Sempre fui e serei um "rato" de discotecas, fuçando e caçando ofertas, e lá pelos idos de 1978, 1979 e início dos anos 80 ia sempre à Avenida Cásper Líbero em uma grande loja de discos que vendia LPs e compactos de vinil a preço de banana, um grande saldão, onde se podia encontrar de Agostinho dos Santos a Tim Maia, de Nina Simone a Eletric Light Orchestra e Larry Santos (quem?)… Bem, a verdade é que comprar discos ali era divertido e meio lotérico, uma aposta nas capas dos LPs, que valorizavam o produto e que as vezes rendiam surpresas agradáveis como o tal Larry Santos (!), ou… Grandes decepções!

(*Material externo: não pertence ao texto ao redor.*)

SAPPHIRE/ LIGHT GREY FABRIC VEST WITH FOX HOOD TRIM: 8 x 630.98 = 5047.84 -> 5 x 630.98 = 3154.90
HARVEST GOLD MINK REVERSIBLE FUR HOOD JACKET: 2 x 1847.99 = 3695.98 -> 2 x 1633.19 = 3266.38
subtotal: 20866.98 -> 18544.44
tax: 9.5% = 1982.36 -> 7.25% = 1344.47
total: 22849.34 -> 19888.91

Ali se destacava um senhor sempre muito sério e compenetrado que gerenciava a loja… Eu nunca havia falado com ele até ler uma reportagem na "Folha de São Paulo" que falava a seu respeito, seu nome era Sílvio e ele havia, dizia a reportagem, sido gerente de muitas lojas de música e discos em São Paulo desde os idos e gloriosos tempos das 78 RPM, meio que se misturando à história desse comércio cultural aqui em Sampa! Ao conversarmos, tive o prazer de conhecer uma pessoa agradável e culta com um imenso conhecimento do mundo musical e que realmente amava o seu trabalho, foram longos papos sobre música e depois disso ele sempre me indicava as coisas boas que chegavam na loja e eu já não precisava mais analisar as capas dos LPs para conseguir as melhores coisas, as suas dicas eram certeiras!

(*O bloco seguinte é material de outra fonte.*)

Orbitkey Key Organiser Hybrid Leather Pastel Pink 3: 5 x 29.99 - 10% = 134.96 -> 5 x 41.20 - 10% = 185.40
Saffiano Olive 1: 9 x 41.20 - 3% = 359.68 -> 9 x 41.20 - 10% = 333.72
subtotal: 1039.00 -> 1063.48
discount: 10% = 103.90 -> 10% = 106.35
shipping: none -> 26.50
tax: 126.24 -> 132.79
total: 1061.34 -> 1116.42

Um dia, depois de algum tempo sem ir à loja, ao retornar, notei a sua ausência, ao perguntar por ele a uma das moças que ali trabalhavam fiquei sabendo que ele havia deixado de trabalhar na loja e que havia falecido algum tempo depois, ficando dele para mim a sua lembrança e para o mundo uma reportagem na "Folha" que não foi e nem seria suficiente para tirá-lo do anonimato comum à maioria de todos nós.

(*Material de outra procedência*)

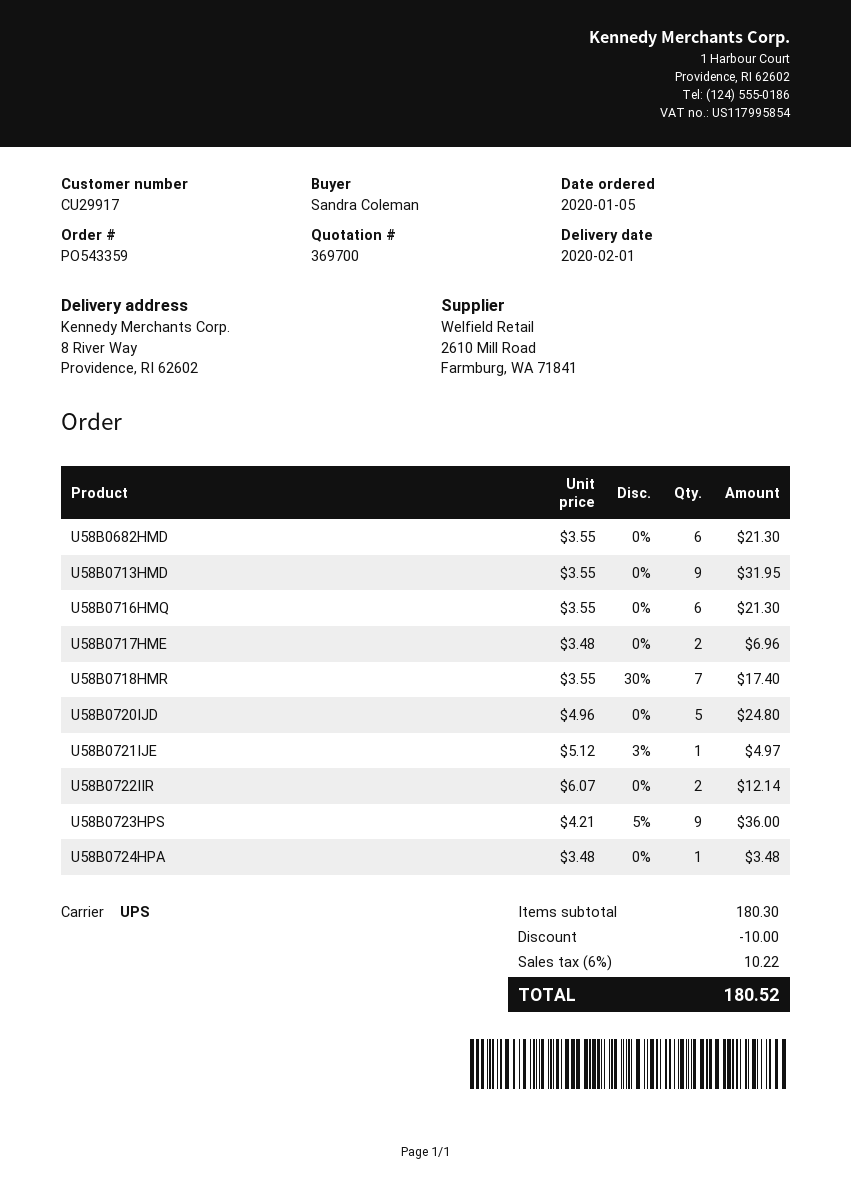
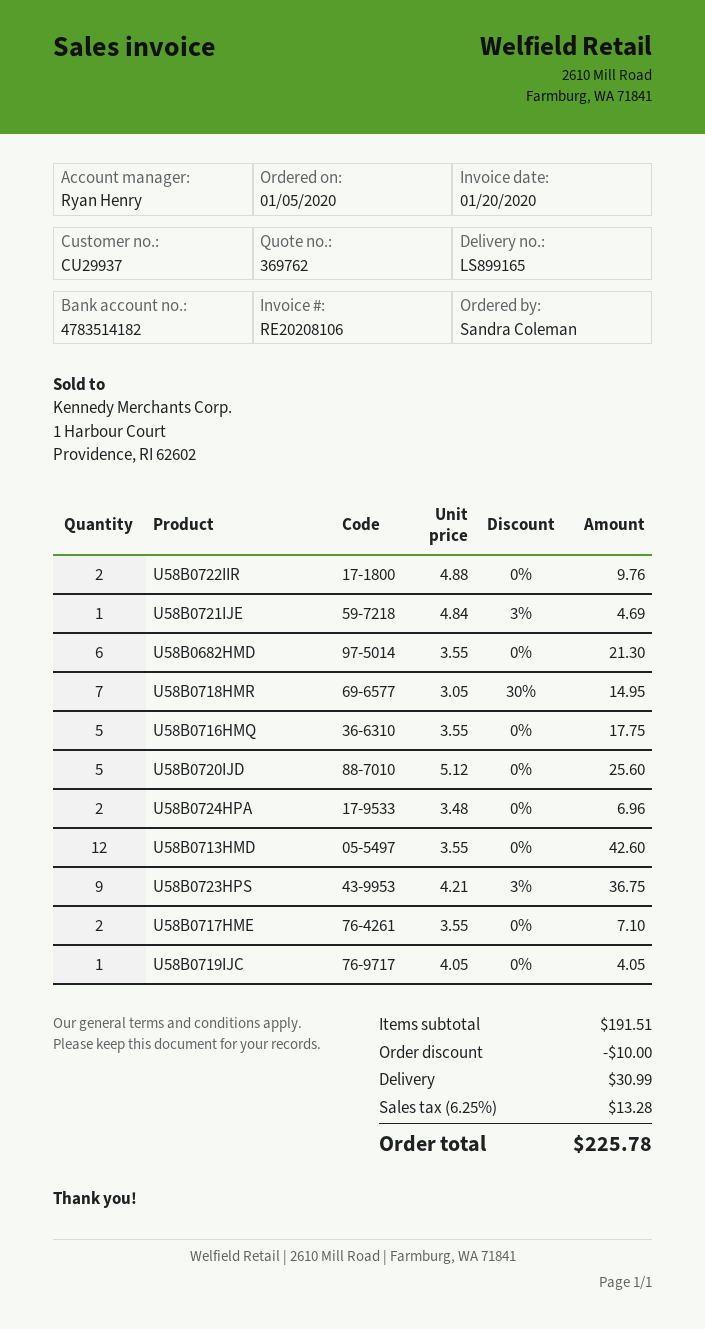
quote number: 369700 -> 369762
customer number: CU29917 -> CU29937
U58B0713HMD: 9 x 3.55 = 31.95 -> 12 x 3.55 = 42.60
U58B0716HMQ: 6 x 3.55 = 21.30 -> 5 x 3.55 = 17.75
U58B0717HME: 2 x 3.48 = 6.96 -> 2 x 3.55 = 7.10
U58B0718HMR: 7 x 3.55 - 30% = 17.40 -> 7 x 3.05 - 30% = 14.95
U58B0720IJD: 5 x 4.96 = 24.80 -> 5 x 5.12 = 25.60
U58B0721IJE: 1 x 5.12 - 3% = 4.97 -> 1 x 4.84 - 3% = 4.69
U58B0722IIR: 2 x 6.07 = 12.14 -> 2 x 4.88 = 9.76
U58B0723HPS: 9 x 4.21 - 5% = 36.00 -> 9 x 4.21 - 3% = 36.75
U58B0724HPA: 1 x 3.48 = 3.48 -> 2 x 3.48 = 6.96
U58B0719IJC: none -> 1 x 4.05 = 4.05
subtotal: 180.30 -> 191.51
shipping: none -> 30.99
tax: 6% = 10.22 -> 6.25% = 13.28
total: 180.52 -> 225.78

Fica aqui nessas linhas mais uma homenagem a essas pessoas como o senhor Sílvio da loja de discos da Cásper Líbero, que anonimamente escrevem a história dessa nossa Metrópole, e que ela como toda cidade exponencial e cosmopolita que se preza, acaba por esconder. Às glórias anônimas que muito contribuíram e contribuem para o crescimento da riqueza cultural e econômica dessa nossa amada Sampa!